The Rate Path
The Bank of Canada held its policy rate at 2.25% on January 28, 2026, with inflation tracking near the 2% target. That is the rate backdrop the survey captures. It is also the rate backdrop the market is now actively re-pricing.
Scotiabank Economics in late April flagged a path that takes the policy rate from 2.25% to roughly 3.0% by year-end — about 75 basis points of tightening concentrated in the back half of the year. That is a forecast, not a certainty. But it is the kind of forecast that, if it plays out, would change the renewal math for households whose terms come up in Q3 and Q4.
The central bank itself has not ruled this out. In its most recent communications, the Bank of Canada warned that consecutive rate hikes remain possible if oil-driven inflation pressure persists.
This is the heart of the timing caveat. The 39% default-worry figure is a January reading. The renewal that lands in November will not necessarily land into the same rate environment.

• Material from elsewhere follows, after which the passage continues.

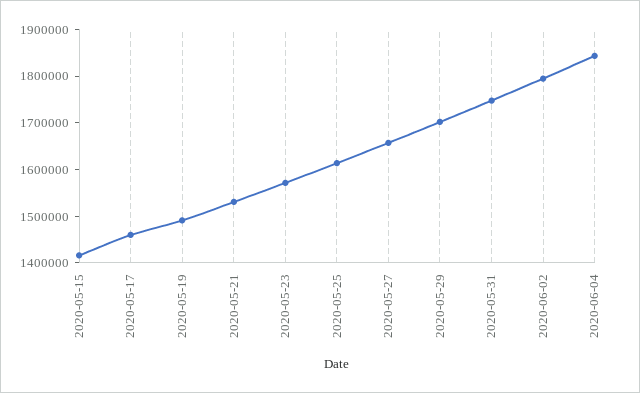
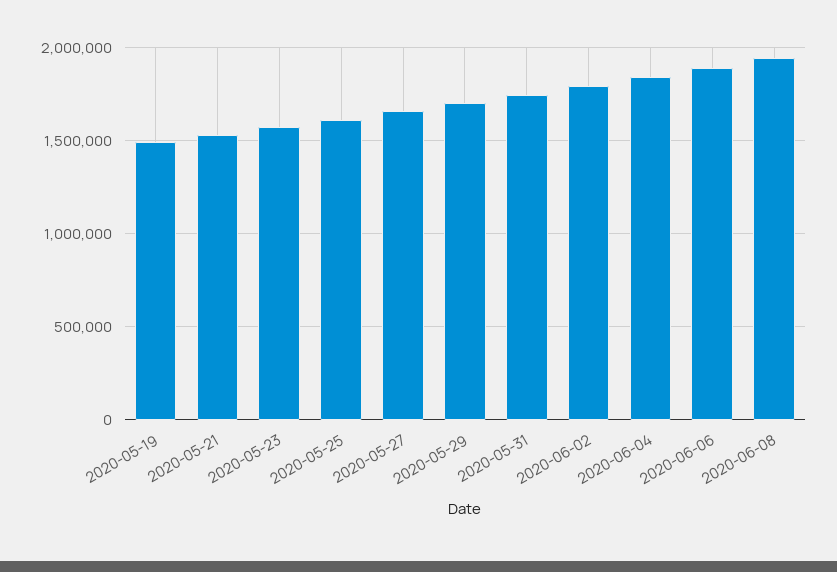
2020-05-15: 1420000 -> none
2020-05-17: 1460000 -> none
2020-06-06: none -> 1900000
2020-06-08: none -> 1950000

The Renewal Pipeline and the Macro Backdrop
The Bank of Canada's own loan-level analysis estimates that about 40% of outstanding Canadian mortgages will renew over 2025 and 2026 at rates higher than their previous term — most of them five-year fixed mortgages originated when rates were materially lower. A separate Bank of Canada staff analysis notes that on average these renewals are not expected to produce severe new stress because borrowers were qualified at higher stress-test rates, but it explicitly flags that many households will still see meaningful payment increases.
CMHC's own Fall 2025 Residential Mortgage Industry Report observes that renewal volumes peaked in 2025 as 2020–21 cohorts hit their first renewals. 2026 is past the peak, but renewals still dominate market activity. The wave is receding; it is not gone.

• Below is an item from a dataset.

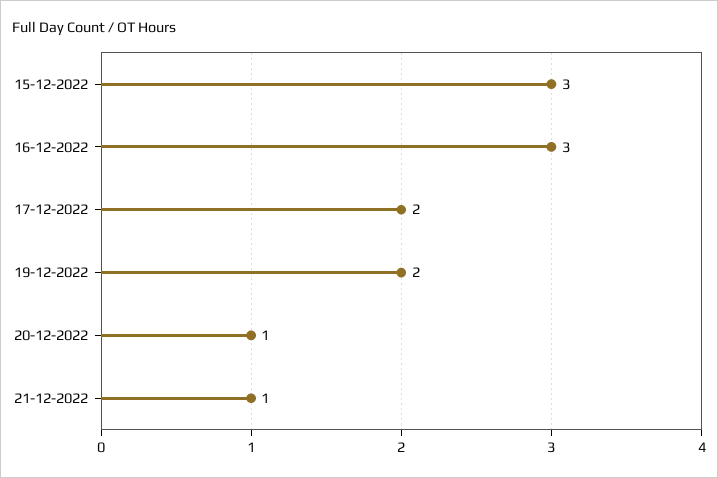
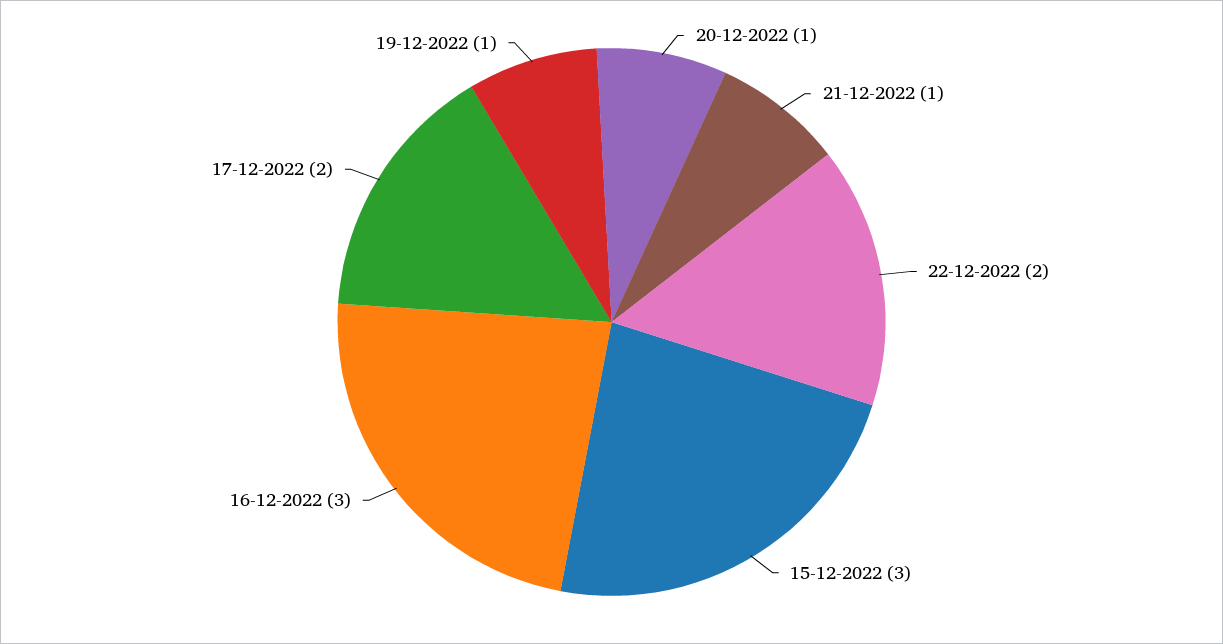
19-12-2022: 2 -> 1
22-12-2022: none -> 2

The macro pressure is the part that gets underplayed. Statistics Canada reported a national household debt-service ratio of 14.64% in the third quarter of 2025, with mortgages making up roughly three-quarters of household credit-market debt and the debt-to-income ratio near 177%. The $375 average payment hike lands on top of an already-elevated debt-service burden. That is not a forecast of distress. It is a description of how little room many households have before a payment change becomes a budget restructuring.